Problem to solve — Word for word, set down the records and skip each picture.

Records shown —
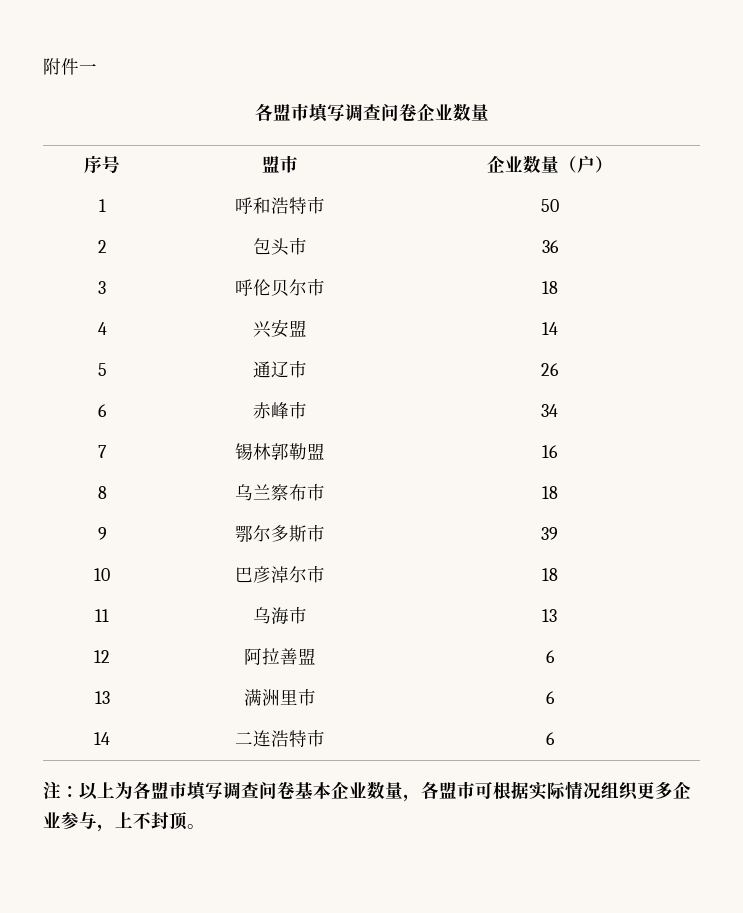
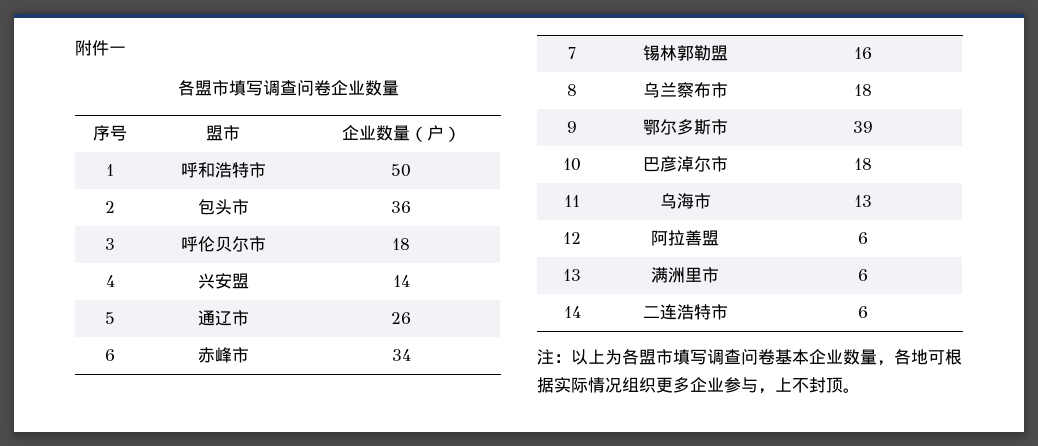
- 注：以上为各盟市填写调查问卷基本企业数量，各盟市可根据实际情况组织更多企业参与，上不封顶。
+ 注：以上为各盟市填写调查问卷基本企业数量，各地可根据实际情况组织更多企业参与，上不封顶。

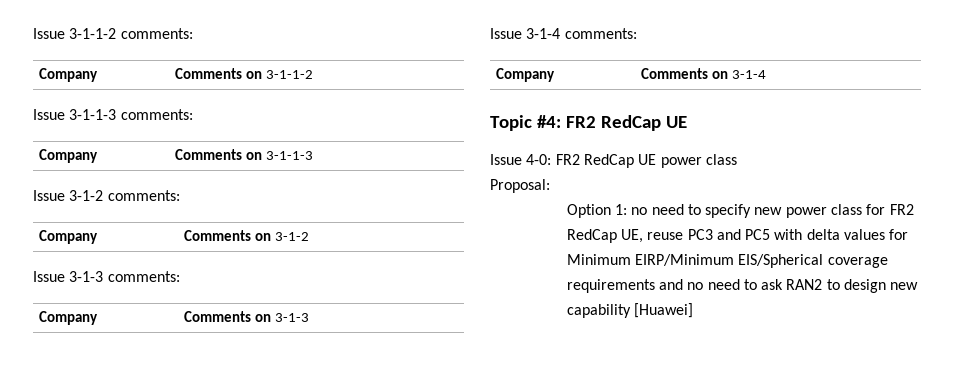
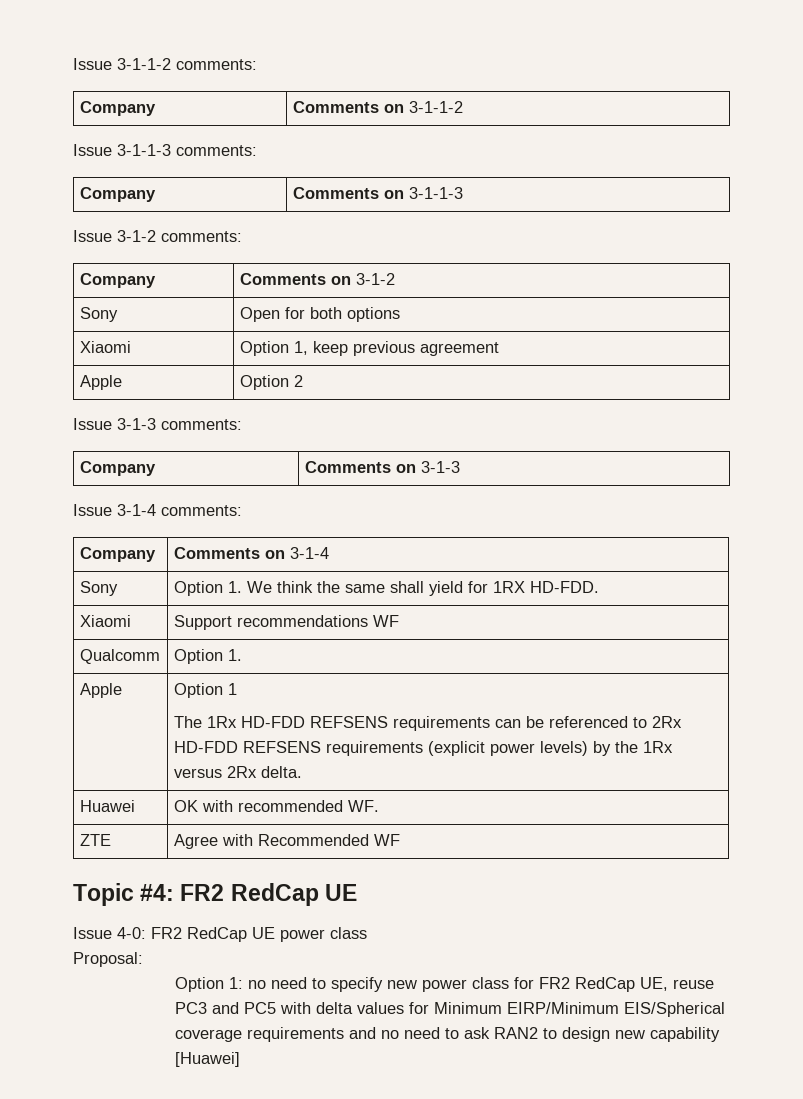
+ Sony | Open for both options
+ Xiaomi | Option 1, keep previous agreement
+ Apple | Option 2
+ Sony | Option 1. We think the same shall yield for 1RX HD-FDD.
+ Xiaomi | Support recommendations WF
+ Qualcomm | Option 1.
+ Apple | Option 1
+ The 1Rx HD-FDD REFSENS requirements can be referenced to 2Rx HD-FDD REFSENS requirements (explicit power levels) by the 1Rx versus 2Rx delta.
+ Huawei | OK with recommended WF.
+ ZTE | Agree with Recommended WF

Expected answer —
- 注：以上为各盟市填写调查问卷基本企业数量，各盟市可根据实际情况组织更多企业参与，上不封顶。
+ 注：以上为各盟市填写调查问卷基本企业数量，各地可根据实际情况组织更多企业参与，上不封顶。

+ Sony | Open for both options
+ Xiaomi | Option 1, keep previous agreement
+ Apple | Option 2
+ Sony | Option 1. We think the same shall yield for 1RX HD-FDD.
+ Xiaomi | Support recommendations WF
+ Qualcomm | Option 1.
+ Apple | Option 1
+ The 1Rx HD-FDD REFSENS requirements can be referenced to 2Rx HD-FDD REFSENS requirements (explicit power levels) by the 1Rx versus 2Rx delta.
+ Huawei | OK with recommended WF.
+ ZTE | Agree with Recommended WF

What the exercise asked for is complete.